Can I Recycle Prescription Drugs?

27 Apr 2010

The Department of Health estimates that as much as £800 million worth of medicine prescribed in primary care is wasted every year. There is another option.

Currently the UK government has no recycling scheme for unused drugs and the majority of unwanted medication is thrown away by patients and goes into landfill or is taken back to the pharmacy for incineration. Inter Care - Medical Aid for Africa - is a UK registered charity which collects unused medications from GP's surgeries in the UK and then delivers them free of charge to over 100 health centres in 7 countries in sub-Saharan Africa.

Patients deliver their unwanted drugs to registered GP surgeries and these are then collected by Inter Care and quality-control checked by a panel of volunteer doctors, nurses and pharmacists. Certain medications cannot be recycled by Inter Care and these are disposed of as clinical waste.

First of all check with your own surgery if they are registered with Inter Care (or another recycling scheme). Gilbert House surgery in Woodfield Lane, Ashtead is certainly registered and there may be other surgeries or pharmacies in Epsom. Lloyds Chemist based at The Old Cottage Hospital certainly, in the past, took back unwanted medication but seemed to be "full" quite often and it was not clear what happened to the unused drugs. If your surgery is NOT registered, encourage them to look at the Inter Care website and get registered. If you know of other recycling schemes or locations for unwanted medicine, please send comments to this website.

Drugs which can be used are checked to ensure that they are at least 15 months from expiry and are housed in their original packaging with no visible signs of tampering. Suitable drugs are then packaged and sent at regular intervals to the African health centres which have requested them.

Inter Care was founded in 1974 by a couple called Dr David Rosenburg and Dr Patricia O'Keefe. Working as GPs in Leicestershire they saw first-hand the wasting of medication occurring in the UK whilst at the same time learning from friends about severe shortages of drugs in Africa.

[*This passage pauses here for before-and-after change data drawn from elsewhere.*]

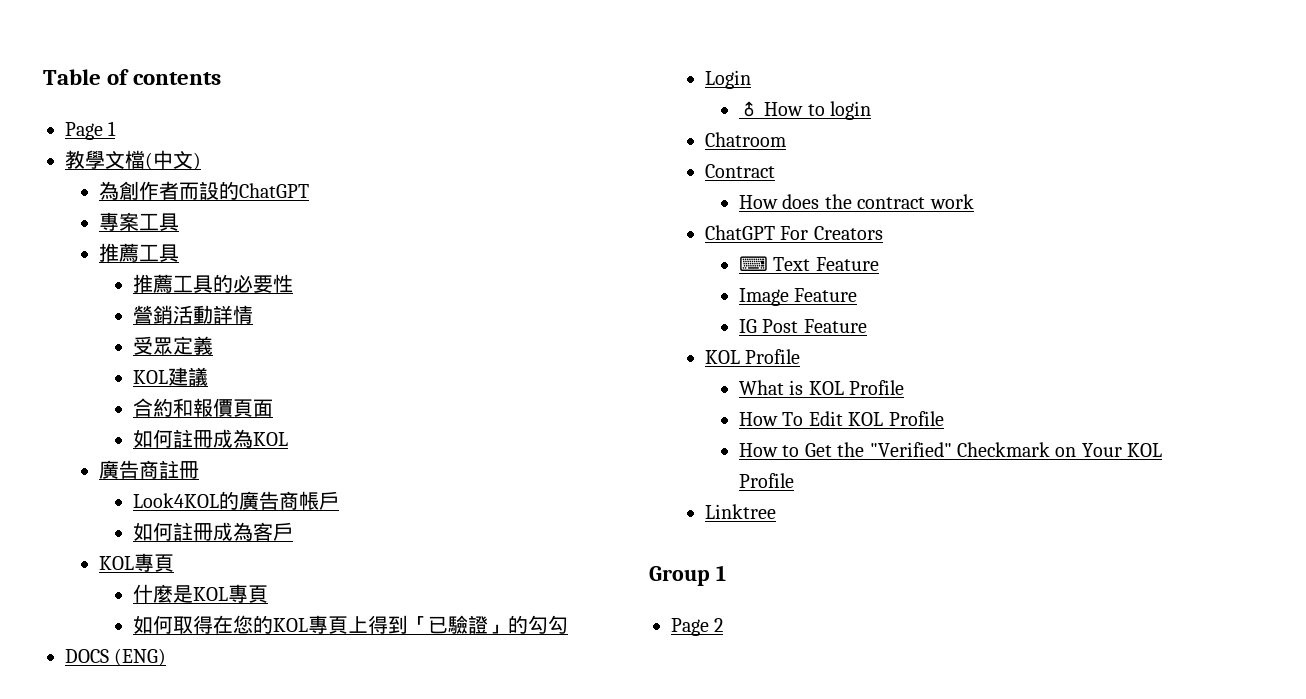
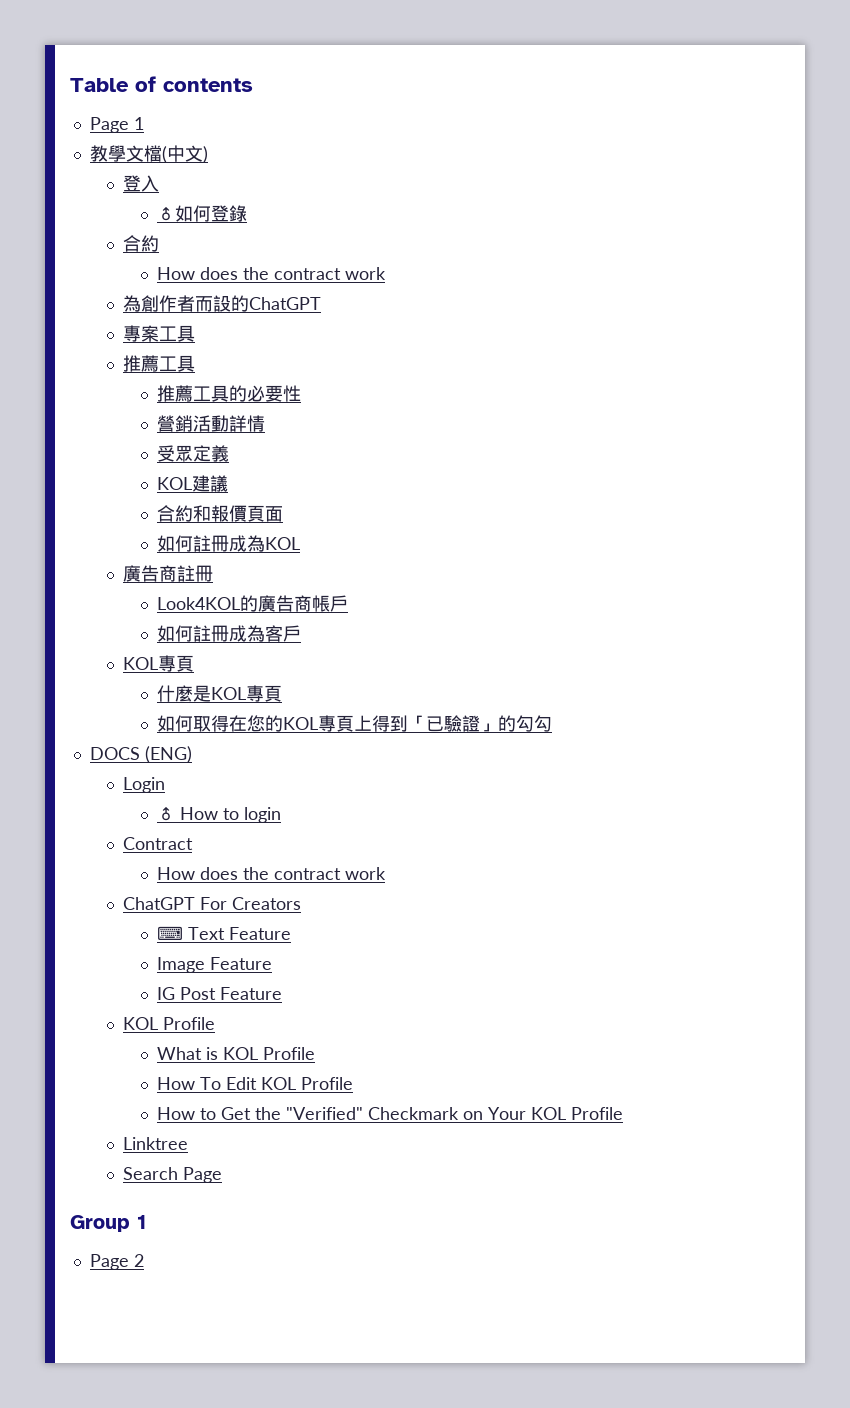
+ 登入
+ ♂如何登錄
+ 合約
+ How does the contract work
- Chatroom
+ Search Page

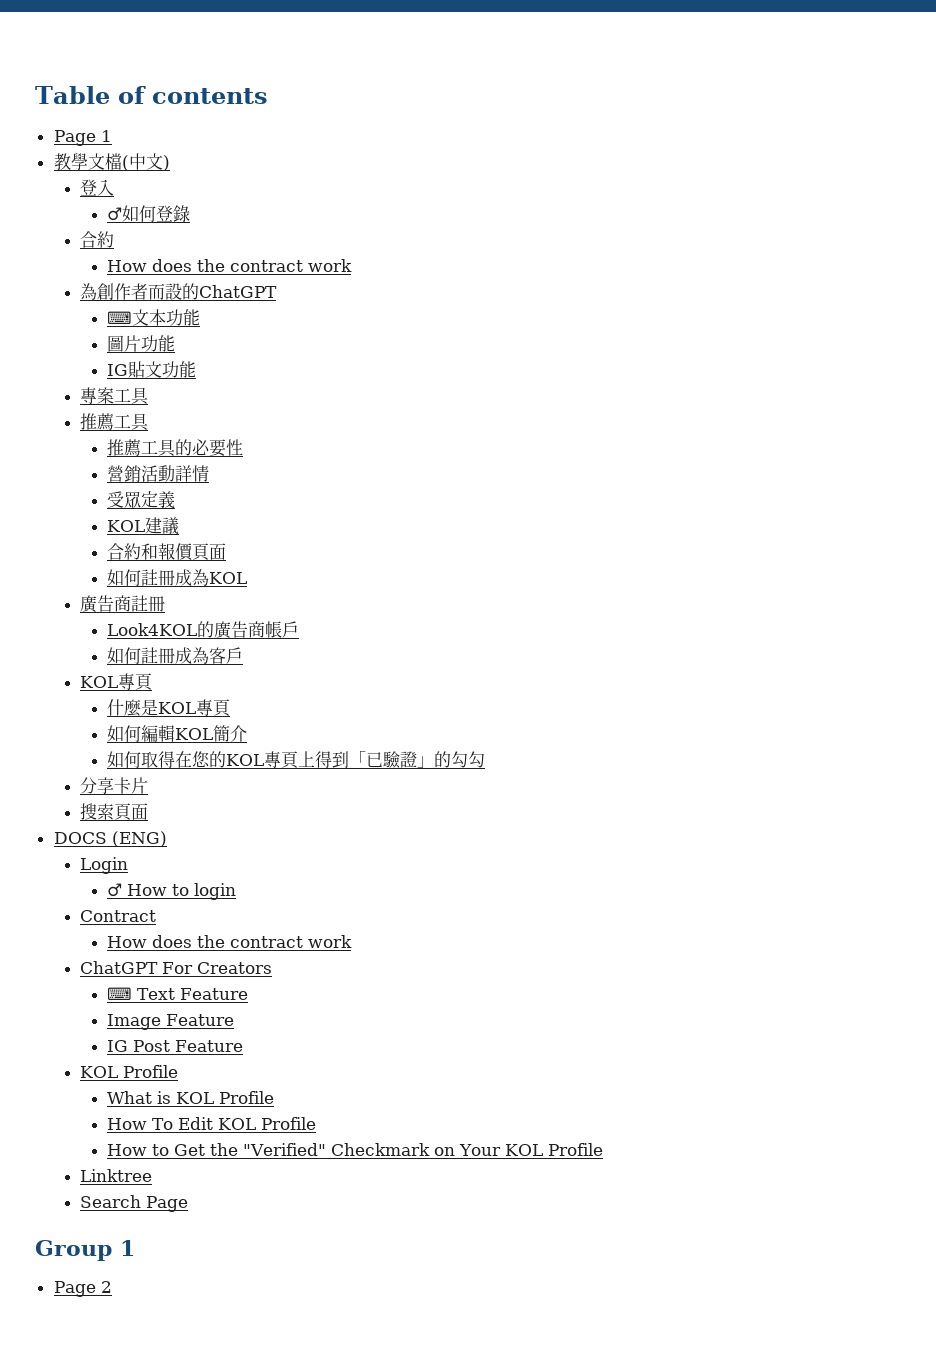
+ ⌨文本功能
+ 圖片功能
+ IG貼文功能
+ 如何編輯KOL簡介
+ 分享卡片
+ 搜索頁面

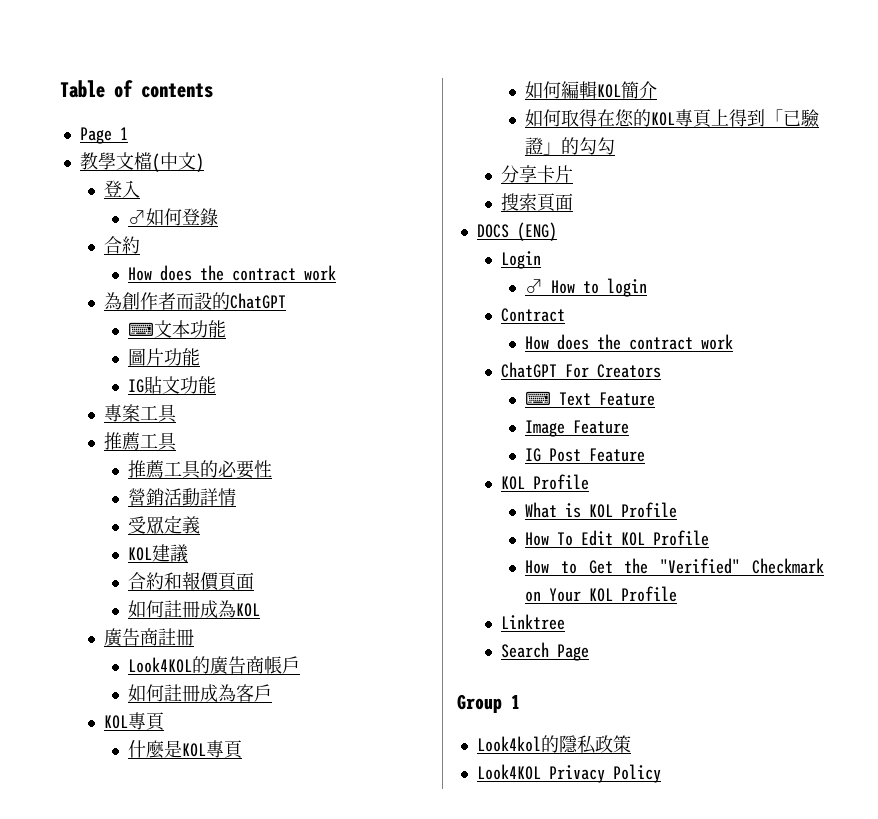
- Page 2
+ Look4kol的隱私政策
+ Look4KOL Privacy Policy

During visits to Africa in the early '70s Dr Rosenburg discovered a network of African Catholic nuns who were trained as nurses and who ran small rural medical units. The doctors used this network to distribute the medications they had collected and so Inter Care was created. Nowadays Inter Care supplies over 100 units run by people of many different faiths, including Catholicism, Anglicanism and Islam. Sadly the couple have now passed away but their work is continued by trustees and other volunteers.

Finally, if you do know of anyone with suitable unused medication ask them to take it to a registered surgery for recycling. Packaging and delivering the medications to the health centres is the major expense for Inter Care and is increasing significantly over time. To cover this and other costs, Inter Care runs several donation schemes which can be found on their website.